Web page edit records
======

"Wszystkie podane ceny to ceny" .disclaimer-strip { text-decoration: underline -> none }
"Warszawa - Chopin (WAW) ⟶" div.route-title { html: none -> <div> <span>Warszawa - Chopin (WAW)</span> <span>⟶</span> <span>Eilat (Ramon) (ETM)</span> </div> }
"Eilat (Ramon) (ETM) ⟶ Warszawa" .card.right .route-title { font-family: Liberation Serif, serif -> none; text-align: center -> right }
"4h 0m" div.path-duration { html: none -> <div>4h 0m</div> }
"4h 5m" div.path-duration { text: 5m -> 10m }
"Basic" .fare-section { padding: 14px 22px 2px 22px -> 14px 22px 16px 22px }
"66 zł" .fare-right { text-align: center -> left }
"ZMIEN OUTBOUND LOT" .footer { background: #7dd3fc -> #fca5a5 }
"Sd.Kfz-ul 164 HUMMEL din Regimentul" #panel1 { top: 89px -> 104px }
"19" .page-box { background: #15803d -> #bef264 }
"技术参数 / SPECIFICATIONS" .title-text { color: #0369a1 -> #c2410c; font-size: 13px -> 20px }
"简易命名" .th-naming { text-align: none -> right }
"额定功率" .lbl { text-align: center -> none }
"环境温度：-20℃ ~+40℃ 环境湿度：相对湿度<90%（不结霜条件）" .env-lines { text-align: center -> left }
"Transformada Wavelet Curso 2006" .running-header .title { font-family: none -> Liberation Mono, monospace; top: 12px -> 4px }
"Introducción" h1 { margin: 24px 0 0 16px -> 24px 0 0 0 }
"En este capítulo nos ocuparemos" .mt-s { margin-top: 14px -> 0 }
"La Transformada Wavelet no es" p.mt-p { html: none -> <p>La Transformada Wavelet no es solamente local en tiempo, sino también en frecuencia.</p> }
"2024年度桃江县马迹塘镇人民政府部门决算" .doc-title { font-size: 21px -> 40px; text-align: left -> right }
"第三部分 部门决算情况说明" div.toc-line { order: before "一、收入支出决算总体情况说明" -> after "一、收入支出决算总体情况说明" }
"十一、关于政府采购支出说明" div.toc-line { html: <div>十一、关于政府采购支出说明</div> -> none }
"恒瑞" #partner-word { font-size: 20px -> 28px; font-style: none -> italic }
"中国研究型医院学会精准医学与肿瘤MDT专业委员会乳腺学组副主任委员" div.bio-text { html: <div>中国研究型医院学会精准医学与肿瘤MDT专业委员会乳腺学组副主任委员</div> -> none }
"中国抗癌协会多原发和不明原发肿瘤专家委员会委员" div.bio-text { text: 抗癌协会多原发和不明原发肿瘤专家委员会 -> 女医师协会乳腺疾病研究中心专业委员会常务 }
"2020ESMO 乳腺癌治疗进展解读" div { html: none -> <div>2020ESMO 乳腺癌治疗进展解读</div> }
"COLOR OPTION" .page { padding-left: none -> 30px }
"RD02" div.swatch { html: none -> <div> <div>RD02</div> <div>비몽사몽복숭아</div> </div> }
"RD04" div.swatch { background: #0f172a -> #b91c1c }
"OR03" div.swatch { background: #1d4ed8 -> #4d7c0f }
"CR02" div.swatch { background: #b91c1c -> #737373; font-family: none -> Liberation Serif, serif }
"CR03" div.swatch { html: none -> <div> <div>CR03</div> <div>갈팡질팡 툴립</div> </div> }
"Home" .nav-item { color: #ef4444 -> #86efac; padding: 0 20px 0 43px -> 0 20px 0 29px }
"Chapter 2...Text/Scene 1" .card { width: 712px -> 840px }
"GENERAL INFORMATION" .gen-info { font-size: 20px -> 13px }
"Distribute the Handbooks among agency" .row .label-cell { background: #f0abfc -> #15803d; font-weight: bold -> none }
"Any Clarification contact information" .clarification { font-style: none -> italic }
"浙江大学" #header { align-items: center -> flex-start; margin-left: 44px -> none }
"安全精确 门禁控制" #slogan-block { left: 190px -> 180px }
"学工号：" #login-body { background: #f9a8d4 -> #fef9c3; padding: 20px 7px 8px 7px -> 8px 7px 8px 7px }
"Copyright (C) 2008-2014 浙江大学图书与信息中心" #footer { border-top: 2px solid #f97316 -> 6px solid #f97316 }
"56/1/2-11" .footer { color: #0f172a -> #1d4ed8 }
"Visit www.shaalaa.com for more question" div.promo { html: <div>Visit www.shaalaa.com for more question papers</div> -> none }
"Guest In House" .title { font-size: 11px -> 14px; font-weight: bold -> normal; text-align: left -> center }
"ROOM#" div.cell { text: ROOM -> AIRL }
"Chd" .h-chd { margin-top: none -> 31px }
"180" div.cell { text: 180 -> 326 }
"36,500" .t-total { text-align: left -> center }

======

TASK OBJECTIVE - Give every entry again in full, precisely as written above.

OUTPUT BELOW -
"Wszystkie podane ceny to ceny" .disclaimer-strip { text-decoration: underline -> none }
"Warszawa - Chopin (WAW) ⟶" div.route-title { html: none -> <div> <span>Warszawa - Chopin (WAW)</span> <span>⟶</span> <span>Eilat (Ramon) (ETM)</span> </div> }
"Eilat (Ramon) (ETM) ⟶ Warszawa" .card.right .route-title { font-family: Liberation Serif, serif -> none; text-align: center -> right }
"4h 0m" div.path-duration { html: none -> <div>4h 0m</div> }
"4h 5m" div.path-duration { text: 5m -> 10m }
"Basic" .fare-section { padding: 14px 22px 2px 22px -> 14px 22px 16px 22px }
"66 zł" .fare-right { text-align: center -> left }
"ZMIEN OUTBOUND LOT" .footer { background: #7dd3fc -> #fca5a5 }
"Sd.Kfz-ul 164 HUMMEL din Regimentul" #panel1 { top: 89px -> 104px }
"19" .page-box { background: #15803d -> #bef264 }
"技术参数 / SPECIFICATIONS" .title-text { color: #0369a1 -> #c2410c; font-size: 13px -> 20px }
"简易命名" .th-naming { text-align: none -> right }
"额定功率" .lbl { text-align: center -> none }
"环境温度：-20℃ ~+40℃ 环境湿度：相对湿度<90%（不结霜条件）" .env-lines { text-align: center -> left }
"Transformada Wavelet Curso 2006" .running-header .title { font-family: none -> Liberation Mono, monospace; top: 12px -> 4px }
"Introducción" h1 { margin: 24px 0 0 16px -> 24px 0 0 0 }
"En este capítulo nos ocuparemos" .mt-s { margin-top: 14px -> 0 }
"La Transformada Wavelet no es" p.mt-p { html: none -> <p>La Transformada Wavelet no es solamente local en tiempo, sino también en frecuencia.</p> }
"2024年度桃江县马迹塘镇人民政府部门决算" .doc-title { font-size: 21px -> 40px; text-align: left -> right }
"第三部分 部门决算情况说明" div.toc-line { order: before "一、收入支出决算总体情况说明" -> after "一、收入支出决算总体情况说明" }
"十一、关于政府采购支出说明" div.toc-line { html: <div>十一、关于政府采购支出说明</div> -> none }
"恒瑞" #partner-word { font-size: 20px -> 28px; font-style: none -> italic }
"中国研究型医院学会精准医学与肿瘤MDT专业委员会乳腺学组副主任委员" div.bio-text { html: <div>中国研究型医院学会精准医学与肿瘤MDT专业委员会乳腺学组副主任委员</div> -> none }
"中国抗癌协会多原发和不明原发肿瘤专家委员会委员" div.bio-text { text: 抗癌协会多原发和不明原发肿瘤专家委员会 -> 女医师协会乳腺疾病研究中心专业委员会常务 }
"2020ESMO 乳腺癌治疗进展解读" div { html: none -> <div>2020ESMO 乳腺癌治疗进展解读</div> }
"COLOR OPTION" .page { padding-left: none -> 30px }
"RD02" div.swatch { html: none -> <div> <div>RD02</div> <div>비몽사몽복숭아</div> </div> }
"RD04" div.swatch { background: #0f172a -> #b91c1c }
"OR03" div.swatch { background: #1d4ed8 -> #4d7c0f }
"CR02" div.swatch { background: #b91c1c -> #737373; font-family: none -> Liberation Serif, serif }
"CR03" div.swatch { html: none -> <div> <div>CR03</div> <div>갈팡질팡 툴립</div> </div> }
"Home" .nav-item { color: #ef4444 -> #86efac; padding: 0 20px 0 43px -> 0 20px 0 29px }
"Chapter 2...Text/Scene 1" .card { width: 712px -> 840px }
"GENERAL INFORMATION" .gen-info { font-size: 20px -> 13px }
"Distribute the Handbooks among agency" .row .label-cell { background: #f0abfc -> #15803d; font-weight: bold -> none }
"Any Clarification contact information" .clarification { font-style: none -> italic }
"浙江大学" #header { align-items: center -> flex-start; margin-left: 44px -> none }
"安全精确 门禁控制" #slogan-block { left: 190px -> 180px }
"学工号：" #login-body { background: #f9a8d4 -> #fef9c3; padding: 20px 7px 8px 7px -> 8px 7px 8px 7px }
"Copyright (C) 2008-2014 浙江大学图书与信息中心" #footer { border-top: 2px solid #f97316 -> 6px solid #f97316 }
"56/1/2-11" .footer { color: #0f172a -> #1d4ed8 }
"Visit www.shaalaa.com for more question" div.promo { html: <div>Visit www.shaalaa.com for more question papers</div> -> none }
"Guest In House" .title { font-size: 11px -> 14px; font-weight: bold -> normal; text-align: left -> center }
"ROOM#" div.cell { text: ROOM -> AIRL }
"Chd" .h-chd { margin-top: none -> 31px }
"180" div.cell { text: 180 -> 326 }
"36,500" .t-total { text-align: left -> center }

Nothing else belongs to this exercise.